Records contained in a dataset:

========================================

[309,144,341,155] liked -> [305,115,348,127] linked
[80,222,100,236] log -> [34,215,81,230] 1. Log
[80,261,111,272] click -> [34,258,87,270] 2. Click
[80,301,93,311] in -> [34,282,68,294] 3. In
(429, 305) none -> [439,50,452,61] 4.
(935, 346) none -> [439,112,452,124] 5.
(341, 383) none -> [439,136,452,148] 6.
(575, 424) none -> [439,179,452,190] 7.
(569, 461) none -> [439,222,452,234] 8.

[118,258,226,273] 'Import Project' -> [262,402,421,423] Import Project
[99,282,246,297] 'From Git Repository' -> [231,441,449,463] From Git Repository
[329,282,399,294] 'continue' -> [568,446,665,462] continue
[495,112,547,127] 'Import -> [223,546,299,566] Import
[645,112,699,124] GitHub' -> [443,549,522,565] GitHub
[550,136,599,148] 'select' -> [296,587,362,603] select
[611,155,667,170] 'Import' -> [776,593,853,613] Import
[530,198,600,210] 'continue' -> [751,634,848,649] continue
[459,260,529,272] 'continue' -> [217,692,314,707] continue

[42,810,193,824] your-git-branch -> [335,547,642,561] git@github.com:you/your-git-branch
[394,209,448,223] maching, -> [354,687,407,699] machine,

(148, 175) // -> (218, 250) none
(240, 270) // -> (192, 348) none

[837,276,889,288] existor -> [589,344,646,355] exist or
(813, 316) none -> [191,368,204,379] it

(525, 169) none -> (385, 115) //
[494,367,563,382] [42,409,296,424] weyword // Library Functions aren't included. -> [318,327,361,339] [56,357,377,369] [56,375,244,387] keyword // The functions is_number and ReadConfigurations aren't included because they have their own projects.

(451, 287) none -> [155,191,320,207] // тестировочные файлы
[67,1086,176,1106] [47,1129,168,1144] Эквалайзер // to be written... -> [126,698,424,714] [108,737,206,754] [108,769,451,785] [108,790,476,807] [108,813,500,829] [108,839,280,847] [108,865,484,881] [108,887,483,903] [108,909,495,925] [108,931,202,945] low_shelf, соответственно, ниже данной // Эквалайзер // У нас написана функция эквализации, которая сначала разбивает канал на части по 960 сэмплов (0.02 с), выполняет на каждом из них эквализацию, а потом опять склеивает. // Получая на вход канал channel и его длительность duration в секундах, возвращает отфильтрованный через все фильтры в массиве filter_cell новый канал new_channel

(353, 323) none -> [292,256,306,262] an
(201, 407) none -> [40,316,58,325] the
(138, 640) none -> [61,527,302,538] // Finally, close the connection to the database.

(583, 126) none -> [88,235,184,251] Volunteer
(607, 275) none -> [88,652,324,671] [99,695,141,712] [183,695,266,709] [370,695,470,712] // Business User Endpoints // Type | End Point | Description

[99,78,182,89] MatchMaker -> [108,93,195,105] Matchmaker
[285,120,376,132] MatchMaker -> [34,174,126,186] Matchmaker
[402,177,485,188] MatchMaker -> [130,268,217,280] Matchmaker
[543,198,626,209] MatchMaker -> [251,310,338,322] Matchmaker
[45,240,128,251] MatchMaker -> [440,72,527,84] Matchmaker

========================================

> [INSTRUCTIONS TO FOLLOW]
When you reach the line with "(569, 461) none -> [439,222,452,234] 8." in the records above, start writing out lines exactly, and stop once the line with "[550,136,599,148] 'select' ->" has been written; include nothing else.

> [ANSWER]
(569, 461) none -> [439,222,452,234] 8.

[118,258,226,273] 'Import Project' -> [262,402,421,423] Import Project
[99,282,246,297] 'From Git Repository' -> [231,441,449,463] From Git Repository
[329,282,399,294] 'continue' -> [568,446,665,462] continue
[495,112,547,127] 'Import -> [223,546,299,566] Import
[645,112,699,124] GitHub' -> [443,549,522,565] GitHub
[550,136,599,148] 'select' -> [296,587,362,603] select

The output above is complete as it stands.